(Before-and-after change records)
──────

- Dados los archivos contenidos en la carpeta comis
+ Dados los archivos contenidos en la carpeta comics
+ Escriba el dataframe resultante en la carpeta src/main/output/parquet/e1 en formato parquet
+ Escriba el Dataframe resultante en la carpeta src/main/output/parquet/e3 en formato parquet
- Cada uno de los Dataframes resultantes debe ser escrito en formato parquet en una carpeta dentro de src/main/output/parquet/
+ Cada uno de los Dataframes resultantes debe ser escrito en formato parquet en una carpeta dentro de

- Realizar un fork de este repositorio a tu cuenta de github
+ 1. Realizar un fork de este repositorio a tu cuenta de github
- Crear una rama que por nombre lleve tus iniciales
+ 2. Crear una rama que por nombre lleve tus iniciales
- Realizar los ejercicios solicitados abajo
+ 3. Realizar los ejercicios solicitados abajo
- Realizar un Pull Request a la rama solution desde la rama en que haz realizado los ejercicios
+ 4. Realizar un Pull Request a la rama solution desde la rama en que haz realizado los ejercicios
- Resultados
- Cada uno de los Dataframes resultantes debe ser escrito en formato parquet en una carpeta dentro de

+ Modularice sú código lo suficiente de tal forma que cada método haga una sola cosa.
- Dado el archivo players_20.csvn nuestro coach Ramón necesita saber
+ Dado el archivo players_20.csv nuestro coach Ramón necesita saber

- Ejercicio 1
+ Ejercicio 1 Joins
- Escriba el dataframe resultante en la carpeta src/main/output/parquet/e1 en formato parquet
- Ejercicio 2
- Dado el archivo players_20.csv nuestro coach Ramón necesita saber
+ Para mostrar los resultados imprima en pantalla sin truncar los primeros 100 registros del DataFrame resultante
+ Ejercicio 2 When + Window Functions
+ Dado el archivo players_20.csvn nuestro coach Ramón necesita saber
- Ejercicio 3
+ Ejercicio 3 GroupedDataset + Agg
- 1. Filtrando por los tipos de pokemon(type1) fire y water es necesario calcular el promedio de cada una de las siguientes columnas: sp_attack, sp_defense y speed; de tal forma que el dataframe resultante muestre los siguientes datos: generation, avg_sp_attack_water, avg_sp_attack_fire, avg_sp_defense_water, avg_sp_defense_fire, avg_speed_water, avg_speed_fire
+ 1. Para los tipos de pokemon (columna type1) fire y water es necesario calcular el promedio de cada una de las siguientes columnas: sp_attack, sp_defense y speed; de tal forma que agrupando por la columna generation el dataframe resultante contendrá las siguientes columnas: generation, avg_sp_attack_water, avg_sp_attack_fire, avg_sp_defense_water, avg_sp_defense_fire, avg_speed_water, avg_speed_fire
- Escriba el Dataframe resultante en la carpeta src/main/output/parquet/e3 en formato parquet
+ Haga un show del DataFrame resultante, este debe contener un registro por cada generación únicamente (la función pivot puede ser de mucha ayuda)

──────

PROBLEM STATEMENT →
Find how many lines above include "debe", then write only that count.

RESPONSE BELOW →
4